> _Problem details_
All that is needed is the line containing "Saia Preta em" together with each line after it, transcribed exactly to the end of the records.

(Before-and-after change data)
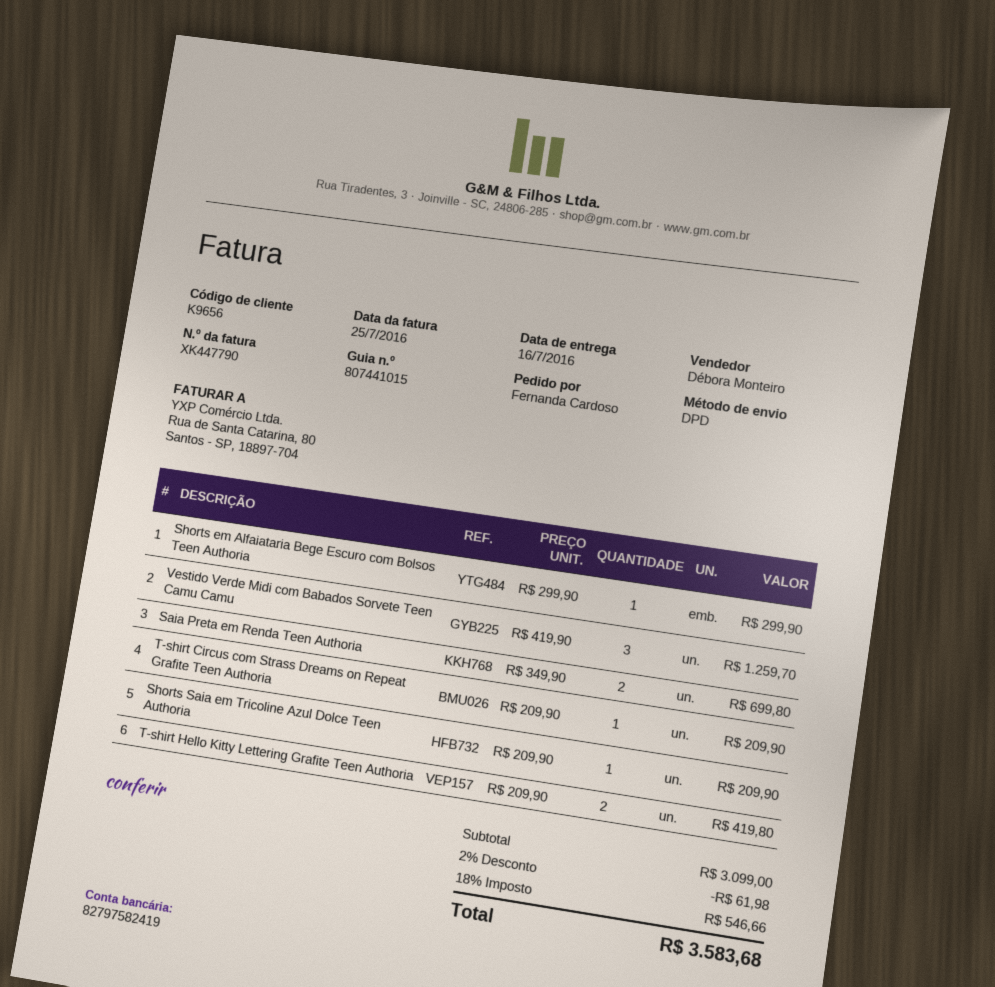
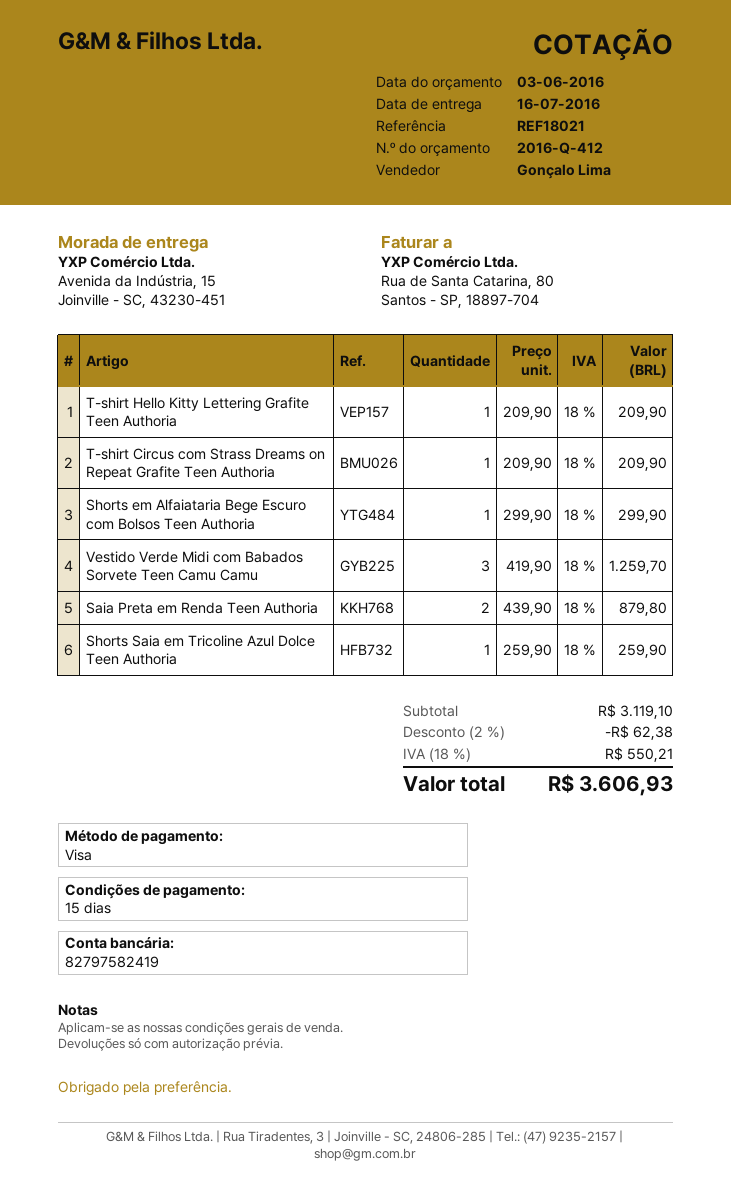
sales rep: Débora Monteiro -> Gonçalo Lima
Saia Preta em Renda Teen Authoria: 2 x 349.90 = 699.80 -> 2 x 439.90 = 879.80
Shorts Saia em Tricoline Azul Dolce Teen Authoria: 1 x 209.90 = 209.90 -> 1 x 259.90 = 259.90
T-shirt Hello Kitty Lettering Grafite Teen Authoria: 2 x 209.90 = 419.80 -> 1 x 209.90 = 209.90
subtotal: 3099.00 -> 3119.10
discount: 2% = 61.98 -> 2% = 62.38
tax: 18% = 546.66 -> 18% = 550.21
total: 3583.68 -> 3606.93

> _Output for this exercise_
Saia Preta em Renda Teen Authoria: 2 x 349.90 = 699.80 -> 2 x 439.90 = 879.80
Shorts Saia em Tricoline Azul Dolce Teen Authoria: 1 x 209.90 = 209.90 -> 1 x 259.90 = 259.90
T-shirt Hello Kitty Lettering Grafite Teen Authoria: 2 x 209.90 = 419.80 -> 1 x 209.90 = 209.90
subtotal: 3099.00 -> 3119.10
discount: 2% = 61.98 -> 2% = 62.38
tax: 18% = 546.66 -> 18% = 550.21
total: 3583.68 -> 3606.93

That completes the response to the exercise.